[Task details] Set down the data below exactly; pictures stay out.

[Exercise inputs]
%%
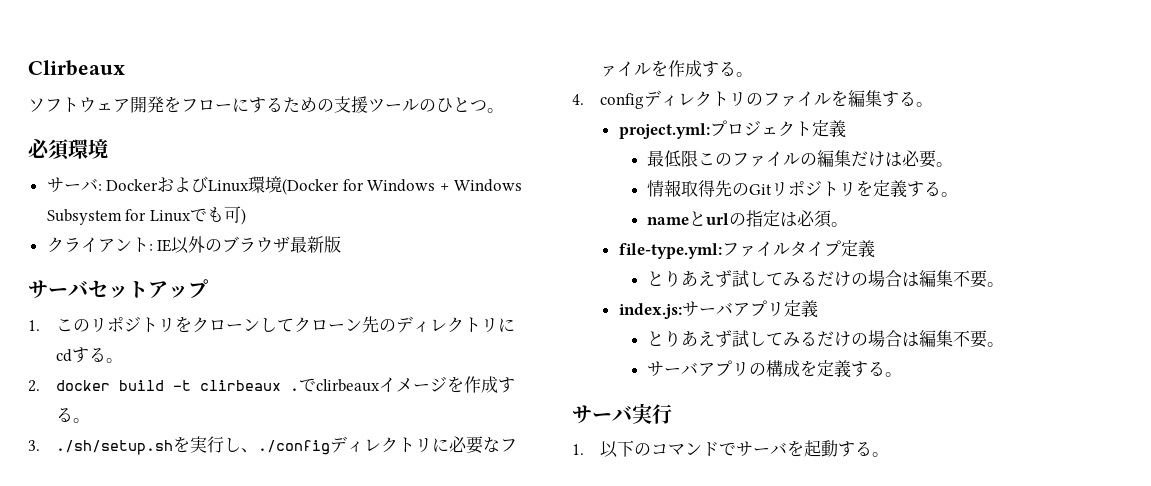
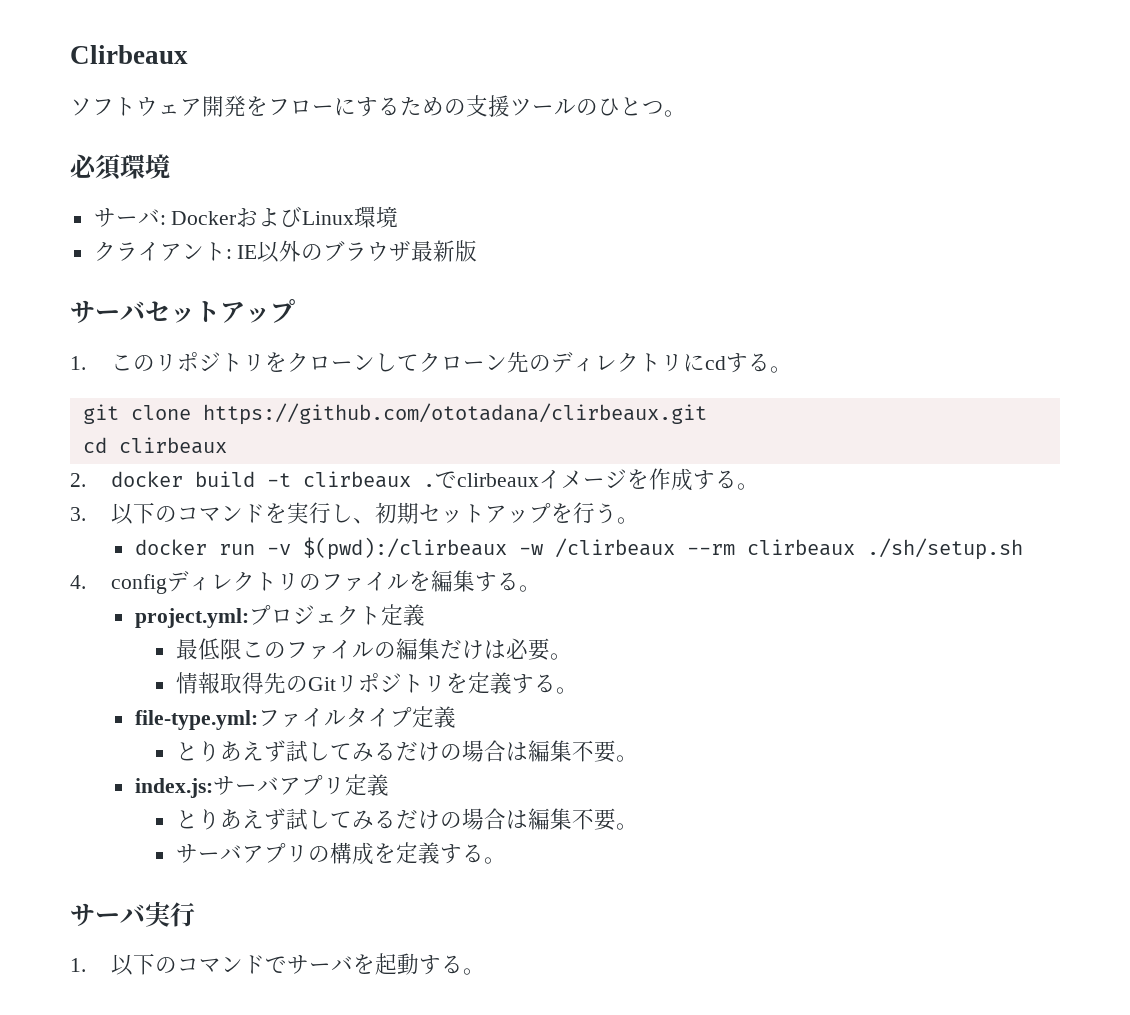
[282,178,522,195] [46,206,246,225] (Docker for Windows + Windows Subsystem for Linuxでも可) -> (399, 217) none
(124, 360) none -> [82,403,707,425] [82,437,227,454] // git clone https://github.com/ototadana/clirbeaux.git // cd clirbeaux
[56,436,518,455] [600,60,754,77] ./sh/setup.shを実行し、./configディレクトリに必要なファイルを作成する。 -> [111,502,640,525] [134,537,1023,560] 以下のコマンドを実行し、初期セットアップを行う。 // docker run -v $(pwd):/clirbeaux -w /clirbeaux --rm clirbeaux ./sh/setup.sh
[646,210,848,228] // nameとurlの指定は必須。 -> (578, 690) none

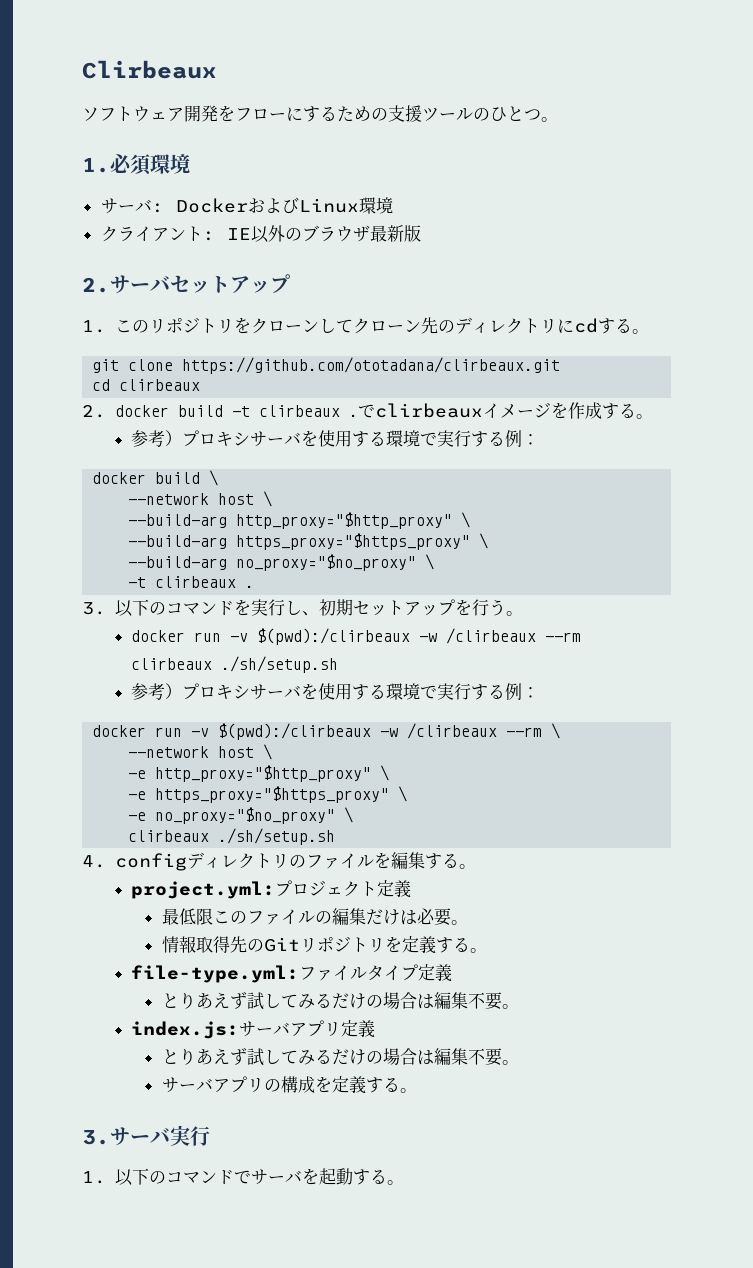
(686, 113) none -> [82,158,110,173] 1.
(478, 251) none -> [82,277,110,293] 2.
(760, 486) none -> [131,430,540,447] [92,470,219,486] [128,491,273,507] [128,512,471,529] [128,533,489,550] [128,554,435,571] [128,576,255,588] // 参考）プロキシサーバを使用する環境で実行する例： // docker build \ // --network host \ // --build-arg http_proxy="$http_proxy" \ // --build-arg https_proxy="$https_proxy" \ // --build-arg no_proxy="$no_proxy" \ // -t clirbeaux .
(1023, 549) none -> [131,683,540,700] [92,723,561,740] [128,744,273,760] [128,765,390,782] [128,786,408,803] [128,807,354,824] [128,828,336,845] // 参考）プロキシサーバを使用する環境で実行する例： // docker run -v $(pwd):/clirbeaux -w /clirbeaux --rm \ // --network host \ // -e http_proxy="$http_proxy" \ // -e https_proxy="$https_proxy" \ // -e no_proxy="$no_proxy" \ // clirbeaux ./sh/setup.sh
(506, 860) none -> [82,1130,110,1145] 3.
%%
[Result of the exercise]
[282,178,522,195] [46,206,246,225] (Docker for Windows + Windows Subsystem for Linuxでも可) -> (399, 217) none
(124, 360) none -> [82,403,707,425] [82,437,227,454] // git clone https://github.com/ototadana/clirbeaux.git // cd clirbeaux
[56,436,518,455] [600,60,754,77] ./sh/setup.shを実行し、./configディレクトリに必要なファイルを作成する。 -> [111,502,640,525] [134,537,1023,560] 以下のコマンドを実行し、初期セットアップを行う。 // docker run -v $(pwd):/clirbeaux -w /clirbeaux --rm clirbeaux ./sh/setup.sh
[646,210,848,228] // nameとurlの指定は必須。 -> (578, 690) none

(686, 113) none -> [82,158,110,173] 1.
(478, 251) none -> [82,277,110,293] 2.
(760, 486) none -> [131,430,540,447] [92,470,219,486] [128,491,273,507] [128,512,471,529] [128,533,489,550] [128,554,435,571] [128,576,255,588] // 参考）プロキシサーバを使用する環境で実行する例： // docker build \ // --network host \ // --build-arg http_proxy="$http_proxy" \ // --build-arg https_proxy="$https_proxy" \ // --build-arg no_proxy="$no_proxy" \ // -t clirbeaux .
(1023, 549) none -> [131,683,540,700] [92,723,561,740] [128,744,273,760] [128,765,390,782] [128,786,408,803] [128,807,354,824] [128,828,336,845] // 参考）プロキシサーバを使用する環境で実行する例： // docker run -v $(pwd):/clirbeaux -w /clirbeaux --rm \ // --network host \ // -e http_proxy="$http_proxy" \ // -e https_proxy="$https_proxy" \ // -e no_proxy="$no_proxy" \ // clirbeaux ./sh/setup.sh
(506, 860) none -> [82,1130,110,1145] 3.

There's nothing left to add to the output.